[Records to process — start]

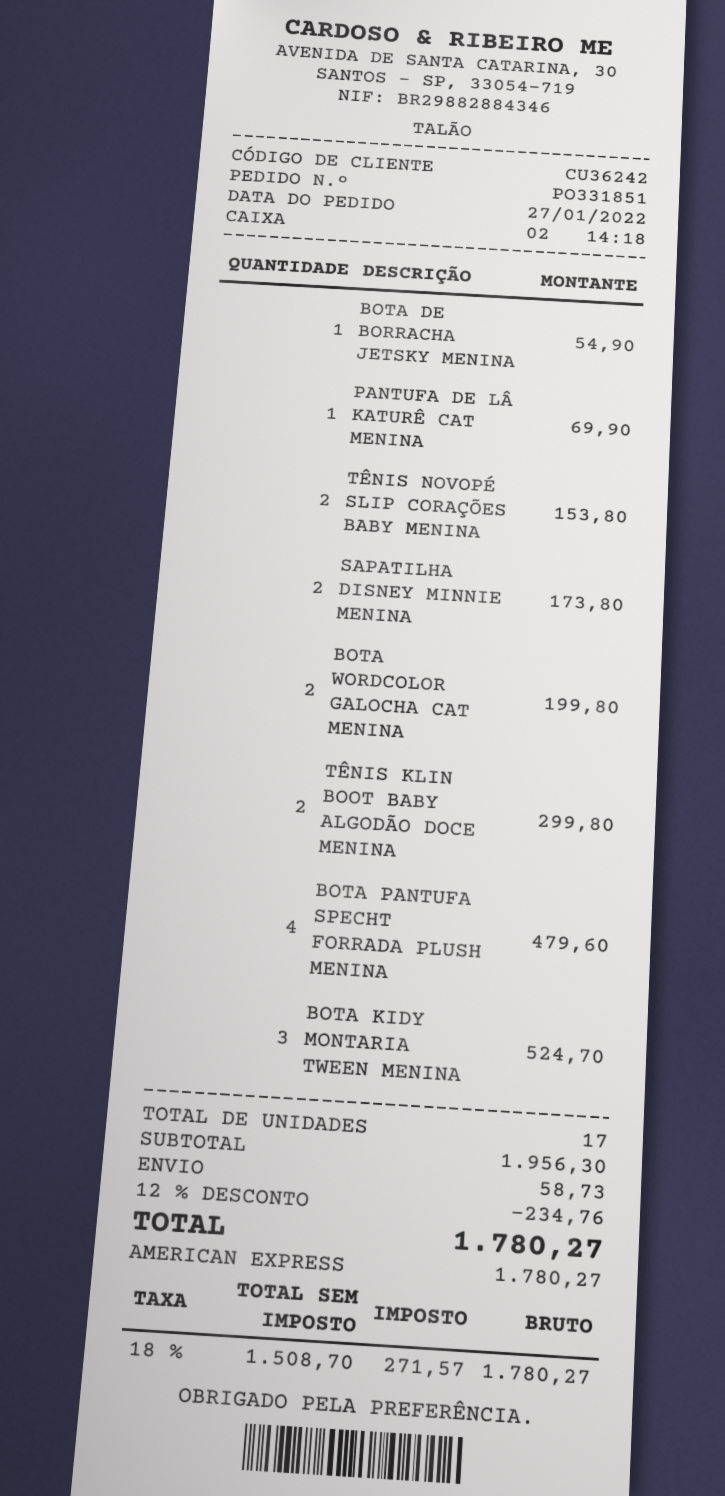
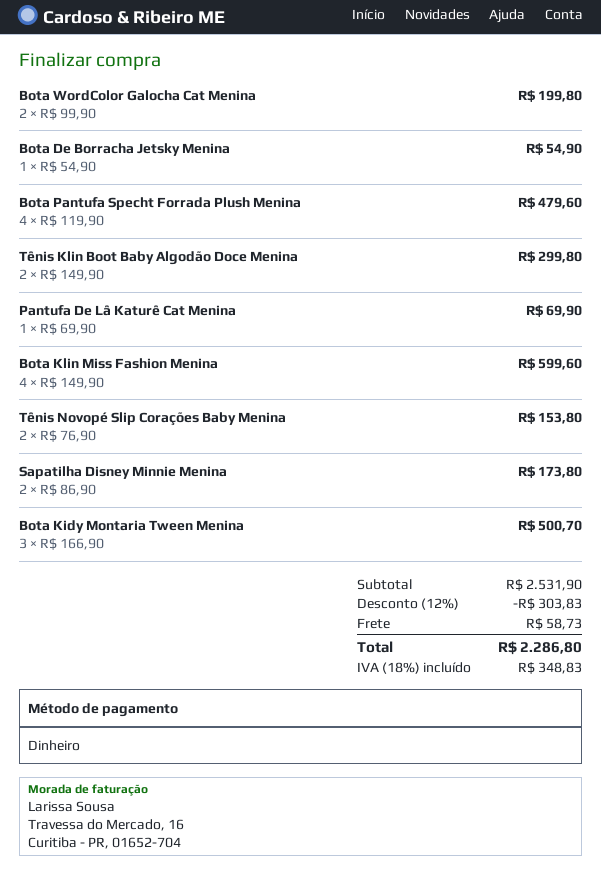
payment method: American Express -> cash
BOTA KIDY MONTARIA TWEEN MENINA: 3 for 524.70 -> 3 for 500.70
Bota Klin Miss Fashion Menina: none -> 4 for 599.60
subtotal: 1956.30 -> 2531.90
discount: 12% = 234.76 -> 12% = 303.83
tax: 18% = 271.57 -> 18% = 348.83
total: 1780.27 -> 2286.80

[Records to process — finish]
[Records to process — start]

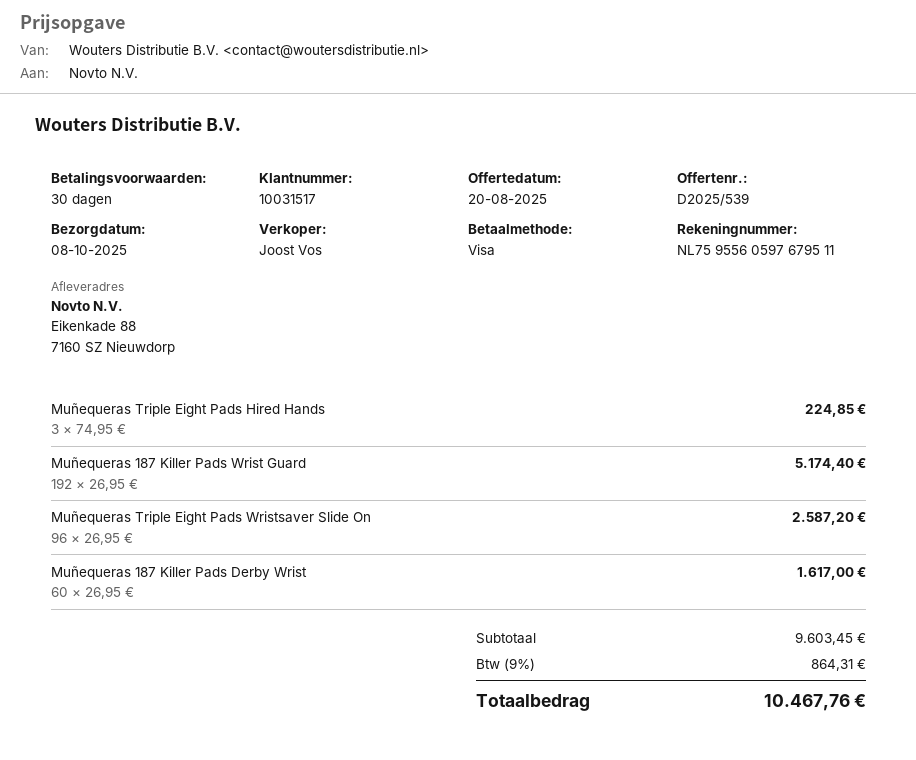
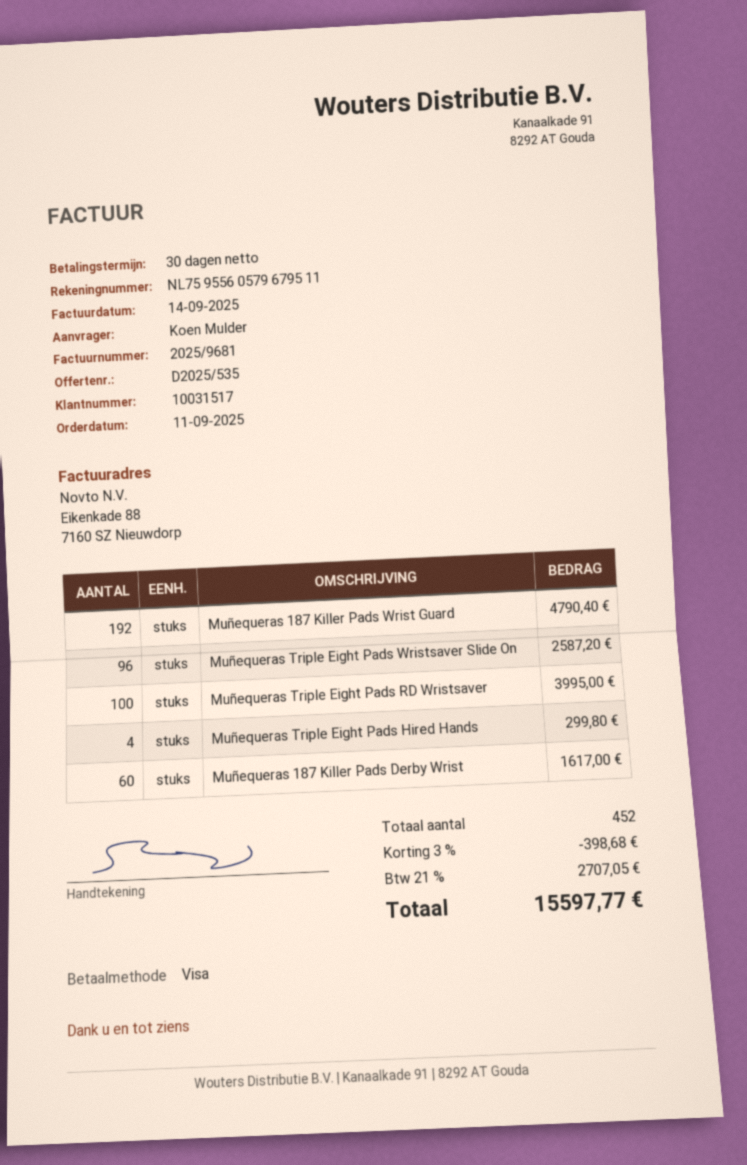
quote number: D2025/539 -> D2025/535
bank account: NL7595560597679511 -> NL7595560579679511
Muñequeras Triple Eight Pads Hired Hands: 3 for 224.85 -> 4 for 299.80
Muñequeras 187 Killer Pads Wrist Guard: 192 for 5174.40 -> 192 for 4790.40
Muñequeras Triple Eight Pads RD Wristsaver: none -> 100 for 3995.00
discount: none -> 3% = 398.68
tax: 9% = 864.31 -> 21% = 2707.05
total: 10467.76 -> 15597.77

[Records to process — finish]
[Records to process — start]

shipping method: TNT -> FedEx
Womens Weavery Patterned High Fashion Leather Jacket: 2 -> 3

[Records to process — finish]

> [Required action] Look through the data above and report every line in which "none" appears.

> [Response area]
Bota Klin Miss Fashion Menina: none -> 4 for 599.60
Muñequeras Triple Eight Pads RD Wristsaver: none -> 100 for 3995.00
discount: none -> 3% = 398.68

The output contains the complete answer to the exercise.